With the low-rise trend penetrating the psyches of most jeans designers to varying depths, executives acknowledged that, while it remains popular, it’s ceasing to be a selling point. They’re looking for ways to keep the trend going, while continuing to reinvent it in ways to keep it looking fresh.
At Todd Oldham Jeans, which is produced by New York-based Jones Apparel Group, executive vice president Chris Nicola said that’s meant interpreting the look for silhouettes including skirts, which can sit higher or lower on the hips but don’t technically have rises.
“It’s not so much ‘how low can you go?’ but what other silhouettes can we incorporate it into,” he said.

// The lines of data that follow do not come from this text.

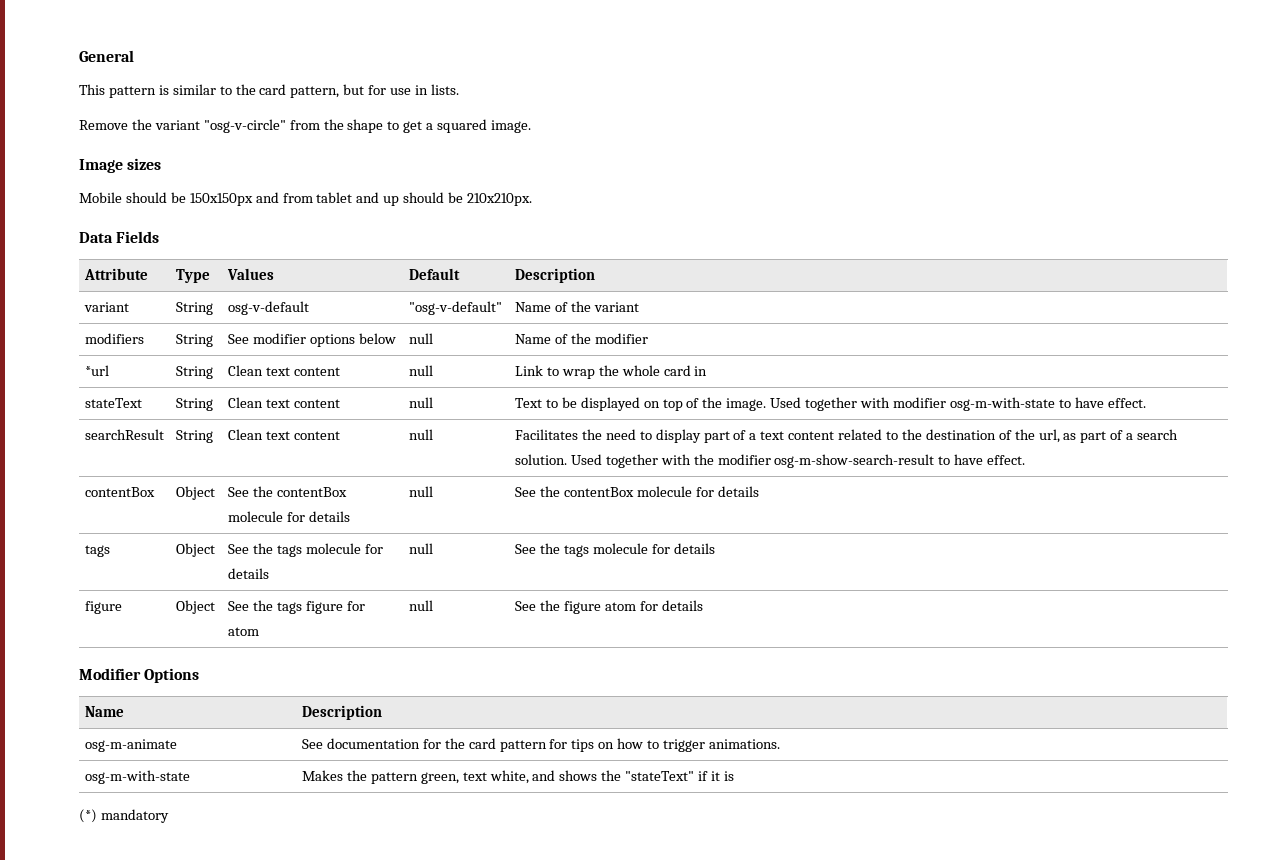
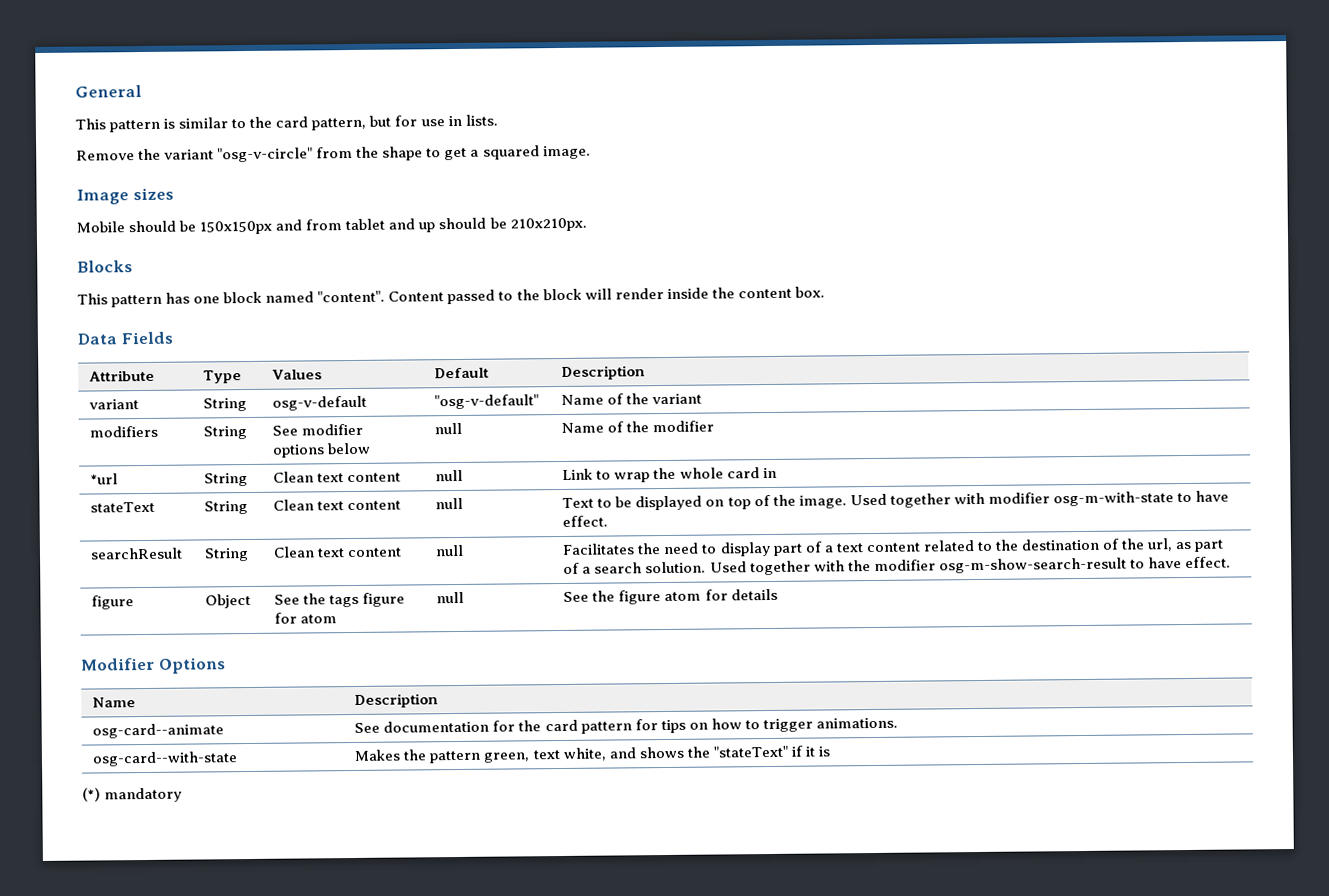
(533, 199) none -> [77,260,133,273] [77,286,825,308] // Blocks // This pattern has one block named "content". Content passed to the block will render inside the content box.
[84,487,155,497] [175,486,215,500] [227,486,347,497] [227,511,350,522] [408,486,433,497] [514,486,759,497] [84,545,110,557] [175,543,215,557] [227,543,383,557] [227,568,269,579] [408,543,433,554] [514,543,715,557] // contentBox | Object | See the contentBox molecule for details | null | See the contentBox molecule for details // tags | Object | See the tags molecule for details | null | See the tags molecule for details -> (1231, 562) none
[84,739,177,752] osg-m-animate -> [92,723,225,739] osg-card--animate
[84,770,190,784] osg-m-with-state -> [92,751,239,767] osg-card--with-state

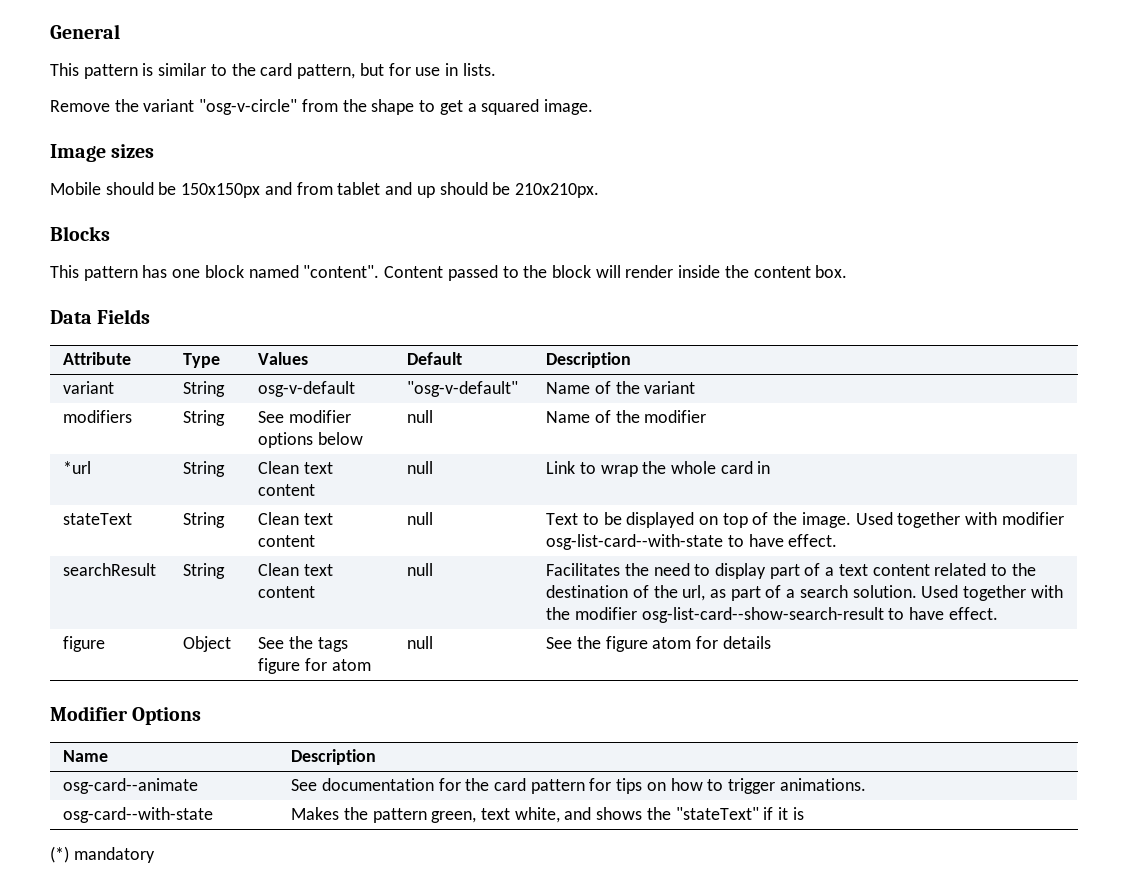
[1052,491,1174,507] osg-m-with-state -> [546,534,724,550] osg-list-card--with-state
[938,557,1127,574] osg-m-show-search-result -> [641,607,884,623] osg-list-card--show-search-result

Across all silhouettes of bottoms in the line, from jeans to shorts to skirts, the rise or apparent rise ranges from 6 3/4 inches to 7 1/4 inches, he said. The company believes that’s low enough to seem daring to the brand’s specialty and department store consumers, but not at the point of making people uncomfortable.
“We have a lot of accounts, like in the Midwest, where the girl understands low rise, but to [consumers] here that is the extreme,” Nicola said. “They are very comfortable with it. That’s the jeans we need to be in to do a lot of volume.”
At Silver, Kemp said that low rises are starting to be taken as a given, and he’s looking for other ways to change the look of jeans.
“You have to create newness within the genre of low rise,” he said. “You have to take new washes and fabrics, and put three or four elements together on the low-rise body. Then you have an exponential factor of what you can create.”
For those who have made their names by pushing the extremes of low-rise, broader acceptance of the trend is a sign that it’s time to move on.
Daniela Clark, a Los Angeles designer who appeared on the scene in mid-2000, with a line bearing the Frankie B name, said she believes her initial 6-inch rise is about as low as she wants to go.
“You can’t get any lower than that. That was it,” she said. “Now we’re making some that are a little higher, for people who are a little bit more modest.”
While her line has also expanded to include jumpsuits, jackets and tops, she said she’s looking to push the envelope on the other end of the jeans in upcoming seasons.
“Right now, I’m looking for some really big bells,” she said. “I know everyone is looking for slim legs, but now I’m into big bell-bottoms.”